Holding the Space attempts to bring the public poets who are pushing the boundaries of politics, race, sexuality, and the environment in order to re-establish the grounds for how the public might deliberate these issues. This June’s topic will be “Corporeal Poetics: Re-Imagining the Body Thru Writing.” This evening will feature spoken word poetry, music and dance collaborations between poets/artists of all different ages, cultures, and backgrounds. Following the readings there will be a panel discussion concerning various strains of activist writing. This event is dedicated to the late radical poet, performer, and activist Akilah Oliver. Hosted by Karl C. Leone.

Tyler Burba is a songwriter and musician who lives and teaches in New York City. He collaborated for many years with Akilah Oliver, providing music for her poetry. His band, which plays existential hymns, is called Visit. www.existentialhymns.com

Nettie Chickering is lucky to call Greenwich Village home. She honed her craft of acting at the Neighborhood Playhouse. Most recently, Nettie has performed at Dixon Place, The NYC Poetry Festival on Governors Island, and The Rubin Museum. She has been a member of the Blue Hill Troupe for 4 years and this summer will perform with them at the International Gilbert & Sullivan Festival in England. She is most excited to take on the role of Madame C. J Walker in Leone’s “Villa Lewaro: a House of Dreams.” In loving memory of Akilah Oliver.

Yoshiko Chuma a firebrand in the post-modern dance scene of New York City since the 1980s, has been consistently producing thought-provoking work that is neither dance nor theater nor film nor any other pre-determined category. She is an artist on her own journey. A path that has taken her to over 40 “out of the way” countries and collected over 2000 artists, thinkers and collaborators of every genre since establishing her company The School of Hard Knocks in New York City in 1982. She is a force to be reckoned with on stage and off, and for this event, in her signature way, she gathers an eclectic group of collaborators spanning the years of her career, from 1982-now. Photo credit: Faisal (2015)
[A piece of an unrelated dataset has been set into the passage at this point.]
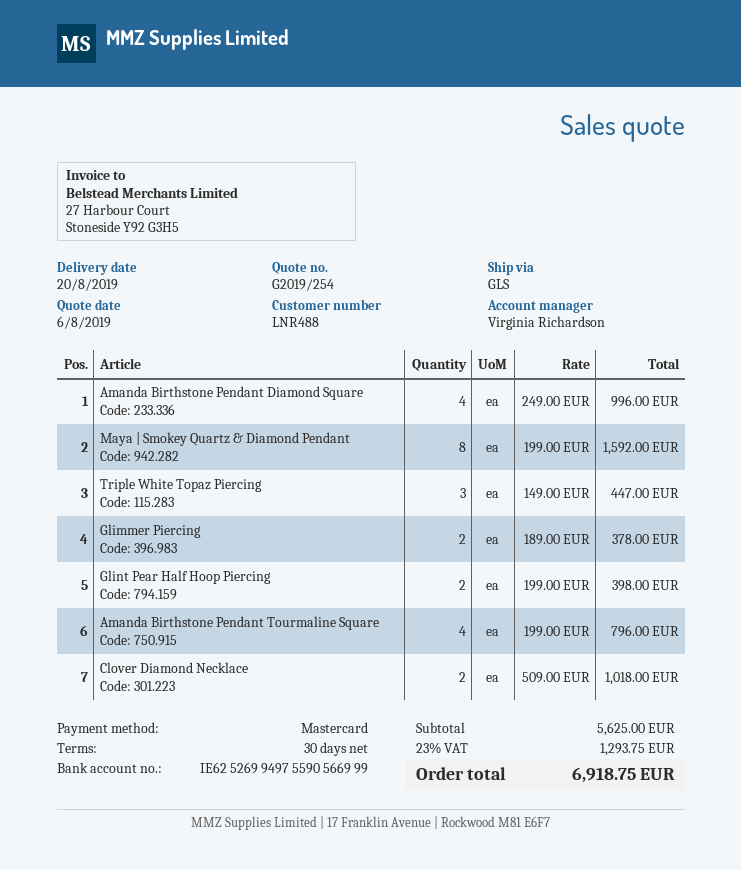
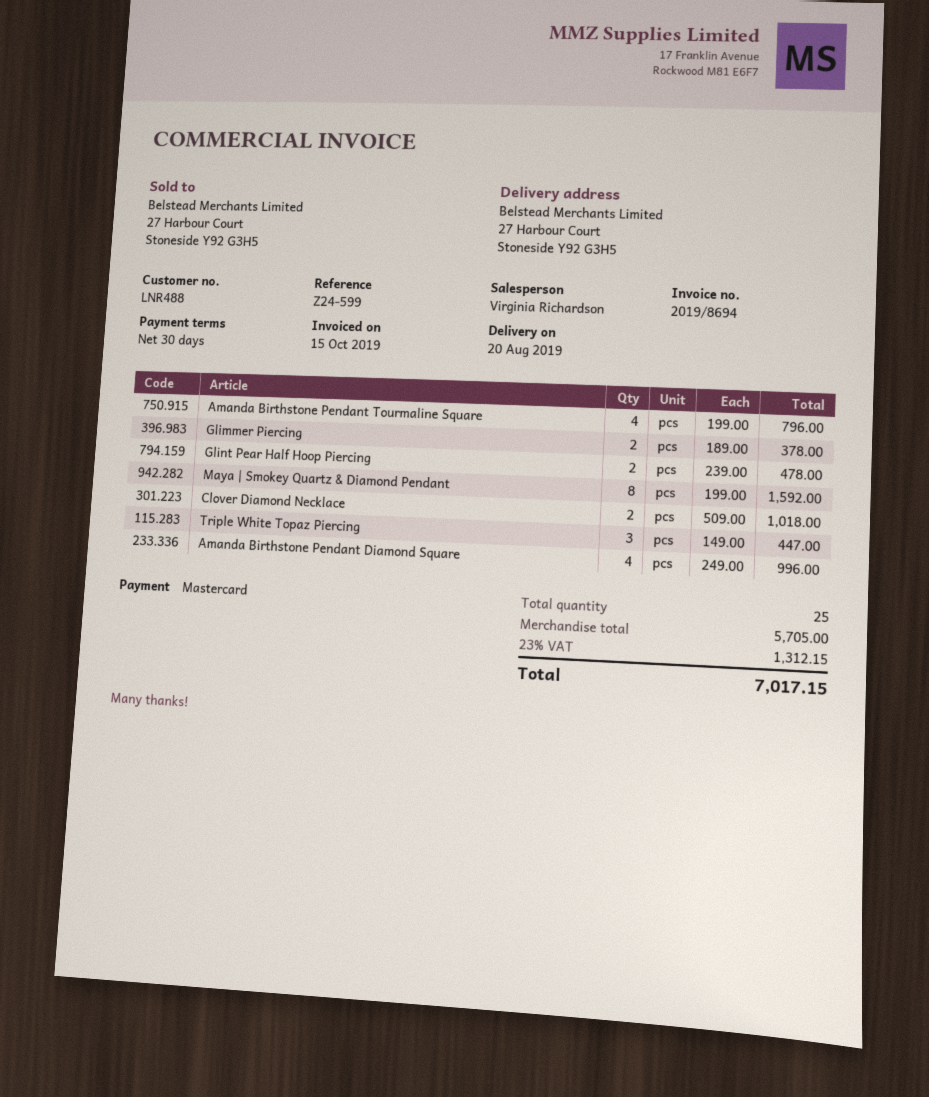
Glint Pear Half Hoop Piercing: 2 x 199.00 = 398.00 -> 2 x 239.00 = 478.00
subtotal: 5625.00 -> 5705.00
tax: 23% = 1293.75 -> 23% = 1312.15
total: 6918.75 -> 7017.15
Amy King Of I Want to Make You Safe (Litmus Press), John Ashbery describes King’s poems as bringing “abstractions to brilliant, jagged life, emerging into rather than out of the busyness of living.” Safe was one of Boston Globe’s Best Poetry Books of 2011. King teaches Creative Writing at SUNY Nassau Community College and serves on the Executive Board of VIDA: Women in Literary Arts. King joins the ranks of Ann Patchett, Eleanor Roosevelt, Rachel Carson and Pearl Buck as the recipient of the 2015 Winner of the WNBA Award (Women’s National Book Association).  She was also honored by The Feminist Press as one of the “40 Under 40: The Future of Feminism” awardees, and she received the 2012 SUNY Chancellor’s Award for Excellence in Scholarship and Creative Activities.

Karl C. Leone is an actor, poet, playwright and installation artist. He is a graduate of The New School: Eugene Lang College and attendee of the Jack Kerouac School of Disembodied Poetics at Naropa Summer Writing Program. Regarded for giving highly energetic, visceral performances of original theater and poetry at venues/sites such as La MaMa etc., The Rubin Museum of Art, Bathhouse Studios, The Secret Theater, Bowery Poetry Club, Governors Island and Art Basel Miami. Karl is said to resemble “a modern day Thespis! Donning his poems as he would his many masks… the stage is wherever Karl is” (FOURTHright People Press).

Trace Peterson is author of the poetry book Since I Moved In (Chax Press, 2007) and numerous chapbooks. She is editor/publisher ofEOAGH; coeditor of the anthology Troubling the Line: Trans and Genderqueer Poetry and Poetics (Nightboat Books, 2013), which was nominated for a Lambda Literary Award in 2014; and coeditor of the forthcoming Gil Ott: Collected Writings (Chax Press). From 2009 to 2012, she curated the TENDENCIES: Poetics & Practice series inspired by Eve Kosofsky Sedgwick at CUNY Graduate Center, where she is currently a PhD candidate.

Camille Rankine’s first book of poetry, Incorrect Merciful Impulses, is forthcoming from Copper Canyon Press. She is the author of the chapbook Slow Dance with Trip Wire, selected by Cornelius Eady for the Poetry Society of America’s 2010 New York Chapbook Fellowship, and a recipient of a 2010 “Discovery”/Boston Review Poetry Prize. Her poetry has appeared in Atlas Review, American Poet, The Baffler, Boston Review, Denver Quarterly, Gulf Coast, Octopus Magazine, Paper Darts, Phantom Books, A Public Space, Tin House, and elsewhere. She is Assistant Director of the MFA Program in Creative Writing at Manhattanville College and lives in New York City.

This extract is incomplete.